American magazine published from 1899 to 1929

Everybody's Magazine was an American magazine published from 1899 to 1929. The magazine was headquartered in New York City and was published by the Ridgway Company, a subsidiary of the Butterick Publishing Company.

==History and profile==
The magazine was founded by Philadelphia merchant John Wanamaker in 1899, though he had little role in its actual operations. Initially, the magazine published a combination of non-fiction articles and new fiction stories. By 1926, the magazine had become a pulp fiction magazine and in 1929 it merged with Romance magazine.

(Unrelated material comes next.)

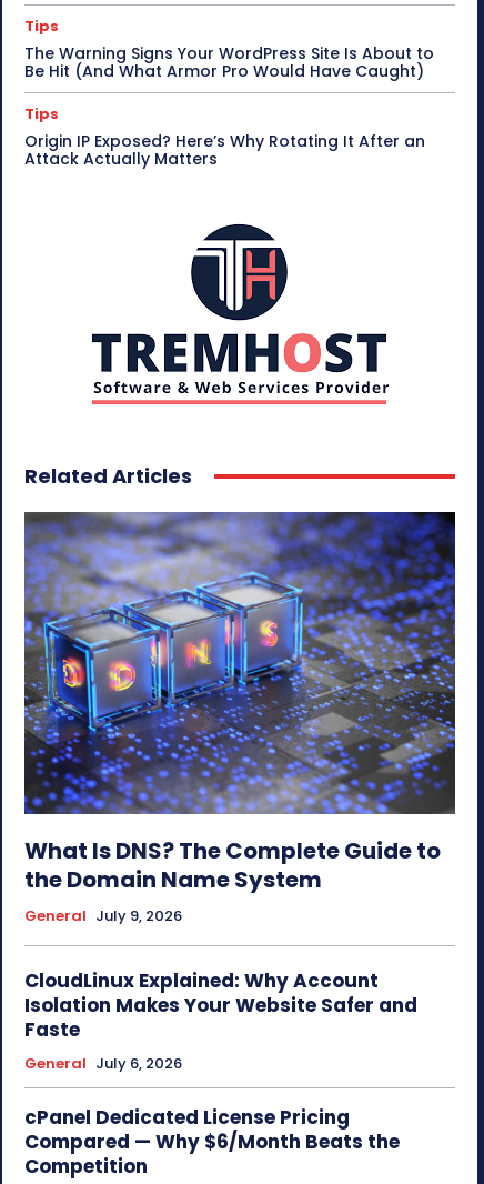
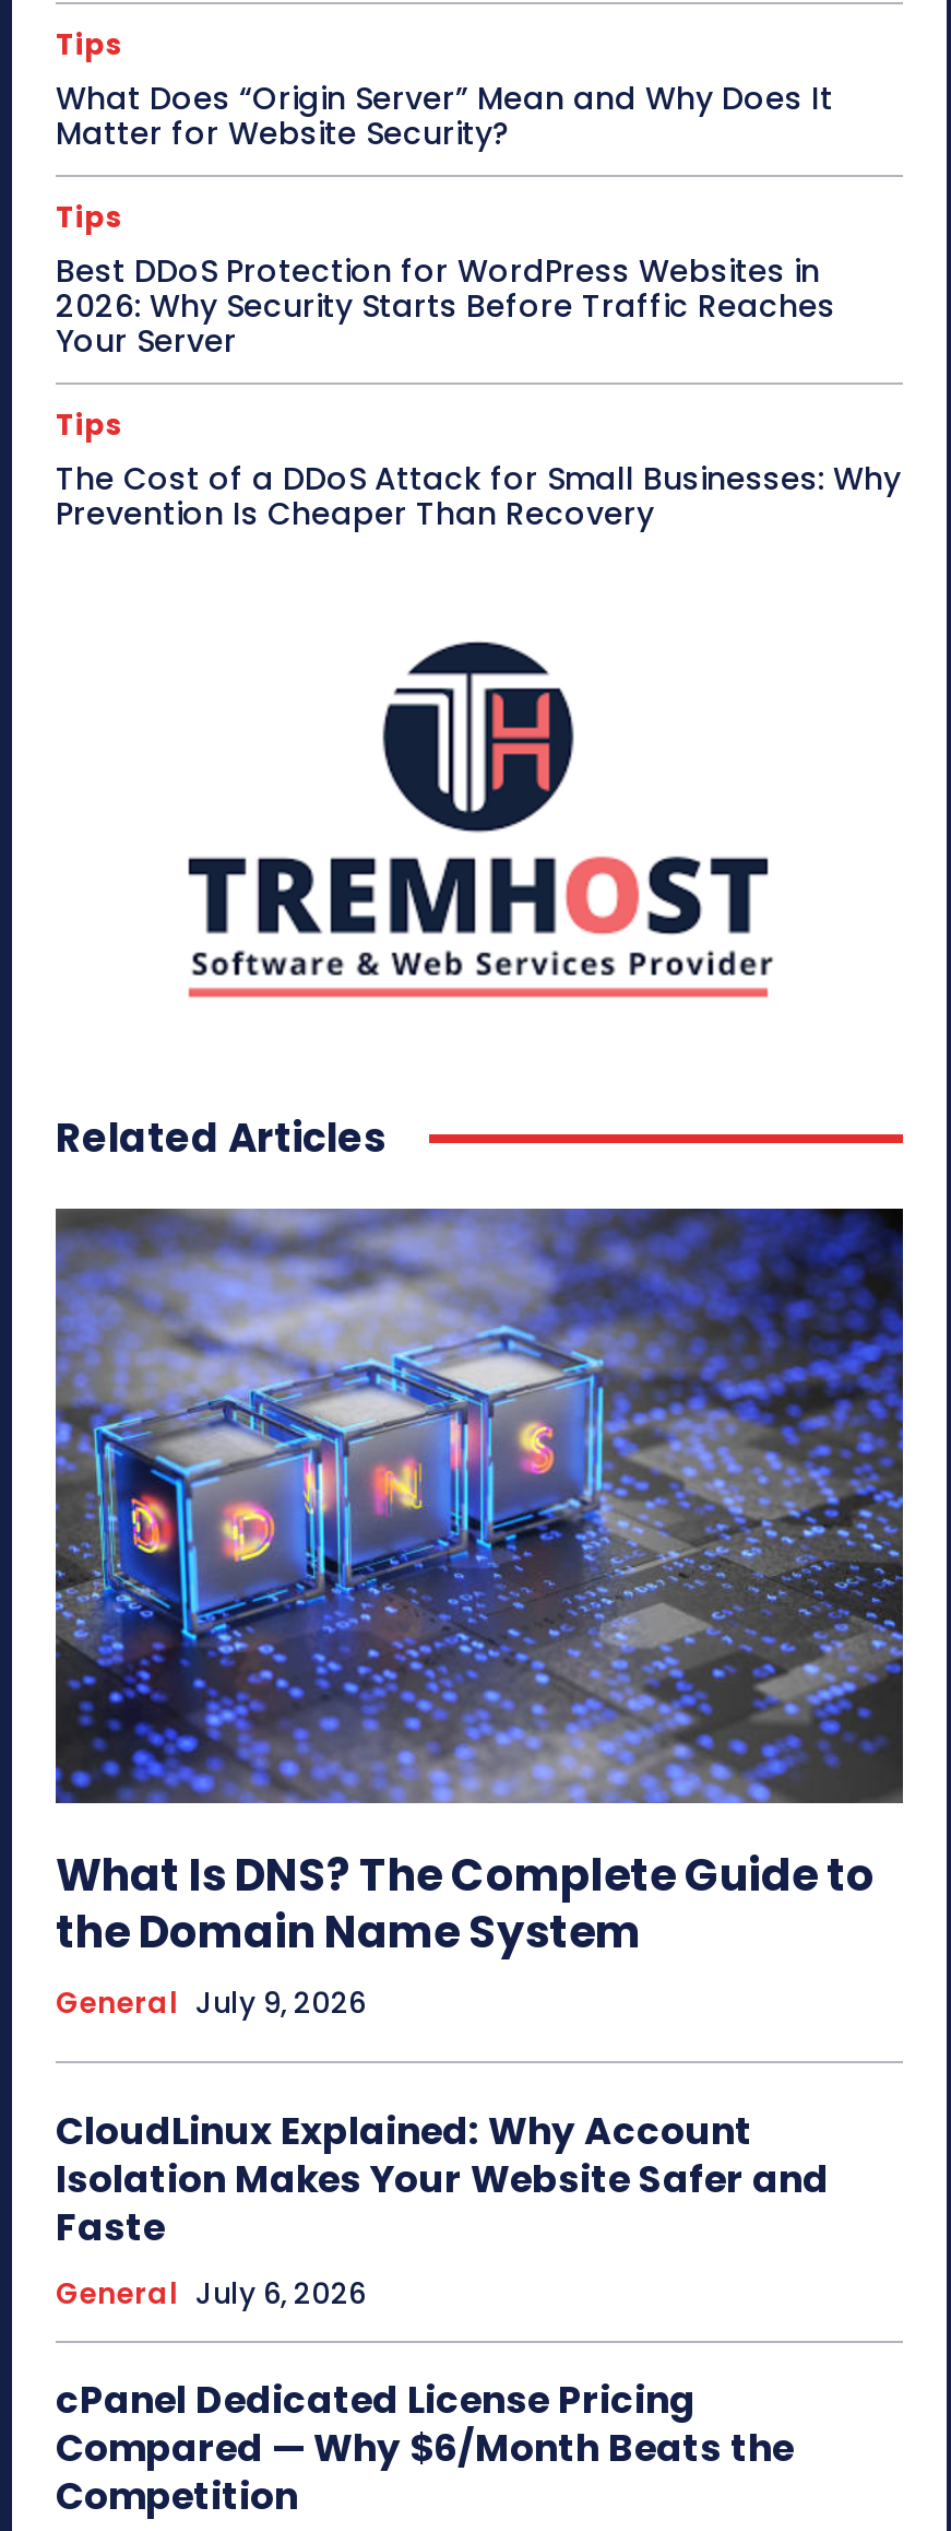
[24,42,434,82] The Warning Signs Your WordPress Site Is About to | Be Hit (And What Armor Pro Would Have Caught) -> [56,77,833,155] What Does “Origin Server” Mean and Why Does It | Matter for Website Security?
[24,130,425,170] Origin IP Exposed? Here’s Why Rotating It After an | Attack Actually Matters -> [56,249,901,536] Best DDoS Protection for WordPress Websites in | 2026: Why Security Starts Before Traffic Reaches | Your Server | Tips | The Cost of a DDoS Attack for Small Businesses: Why | Prevention Is Cheaper Than Recovery

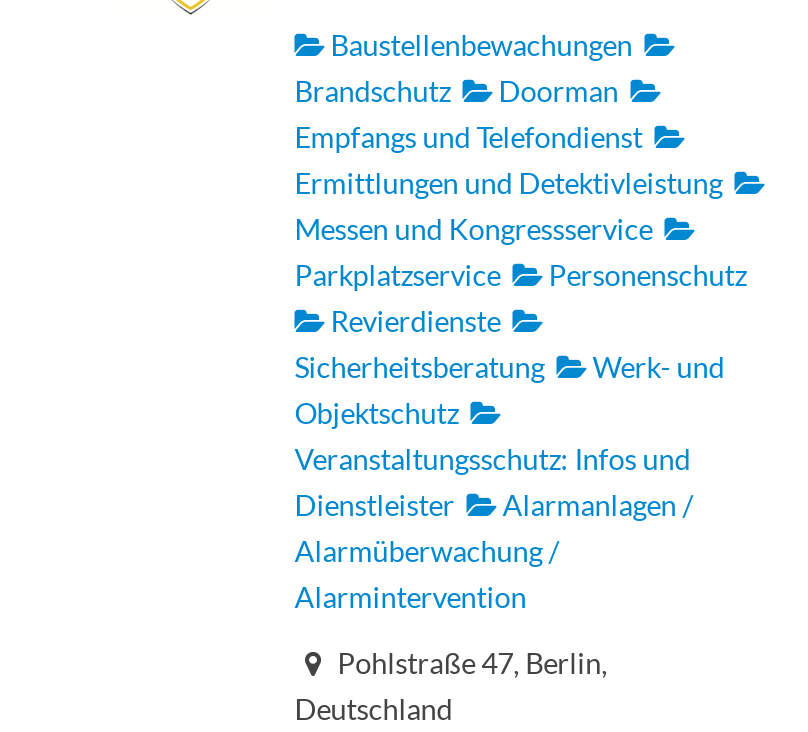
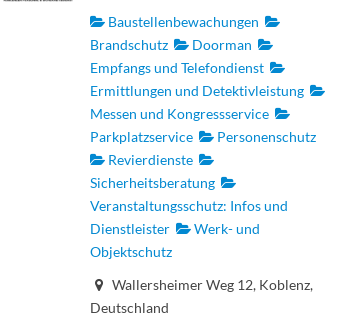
moved [294,349,724,429] -> [90,220,260,260]: Werk- und | Objektschutz
[294,487,692,613] Alarmanlagen / | Alarmüberwachung / | Alarmintervention -> none
[331,645,607,679] Pohlstraße 47, Berlin, -> [109,276,313,294] Wallersheimer Weg 12, Koblenz,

In 1903, it had a circulation of 150,000, and Wanamaker sold the magazine for $75,000 to a group headed by Erman Jesse Ridgway. A series of muckraking articles called "Frenzied Finance" in 1904 boosted circulation to well over 500,000, and it stayed above the half million mark for many years. John O'Hara Cosgrave was the editor responsible for running the Frenzied Finance articles. From 1912 to 1914, Trumbull White served as editor and published views on the progression to World War 1 by H. G. Wells, George Bernard Shaw, and Gilbert K. Chesterton. During America's involvement in World War I, circulation declined below 300,000. By the late 1920s, it had declined to about 50,000.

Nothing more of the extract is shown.